Usually, a web page has links to several other sites or several other pages. (If a web page only has static text with no links to anything else, it is not useful to the attacker.) With URL rewriting, the attacker has to rewrite all of the URLs (or links) on a web page. Instead of pointing to the real page, the rewritten links point or redirect the user to the attacker’s machine. Through a web browser, this looks no different to the user. The only way the user can tell is if he looks at the source or at the bottom of the browser where it states where the link goes. Looking at the HTML, a normal link might look like the following:

<BR><A href=" http:://www.newriders.com/write.php3" style="TEXT-DECORATION:

none"><B>Write for Us</B></A>

The attacker changes this link to the following:

<BR><A href="http://attackermachine.com/http://www.newriders.com/writ e.php3"

style="TEXT-DECORATION: none"><B>Write for Us</B></A>

The attacker makes this change for all links on that page. As you can see, all the attacker has to do is insert his URL before the original URL. When a user clicks on these links, she goes to the attacker’s site, which then redirects her to the real site. From a user’s standpoint, everything looks fine, but an attacker is placed in the middle of all communication and can intercept or modify any information.

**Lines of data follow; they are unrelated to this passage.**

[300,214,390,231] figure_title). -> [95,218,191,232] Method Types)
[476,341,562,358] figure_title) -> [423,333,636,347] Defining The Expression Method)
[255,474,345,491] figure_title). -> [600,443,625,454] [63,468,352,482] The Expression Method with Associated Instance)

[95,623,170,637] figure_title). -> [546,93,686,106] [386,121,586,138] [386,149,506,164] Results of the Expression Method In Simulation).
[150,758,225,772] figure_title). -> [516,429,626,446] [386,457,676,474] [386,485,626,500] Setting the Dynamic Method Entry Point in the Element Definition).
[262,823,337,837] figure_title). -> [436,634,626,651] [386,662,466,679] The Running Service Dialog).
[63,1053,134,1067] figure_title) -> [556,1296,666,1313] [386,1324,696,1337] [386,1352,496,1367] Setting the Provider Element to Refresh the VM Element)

To illustrate how URL redirecting works, I will use a site on the Internet that performs this for users. The site is www.anonymizer.com and is used to surf sites anonymously so that the end site does not know who you are. With this site, a user goes to the site first and puts in the URL he wants to surf to. After that, all communication goes through the Anonymizer to shield the privacy of the user. Figure 4.9 is the main page for the Anonymizer.

Figure 4.9. Main Web page for the Anonymizer program.

Now when the user goes to www.newriders.com, the site comes up just as if the user directly connected to it. From an attacker’s standpoint, he could do the same thing and it would seem transparent to the user. Figure 4.10 shows the New Riders’ web site going through the Anonymizer.

Figure 4.10. How the URL changes when a user connects to a site via the Anonymizer.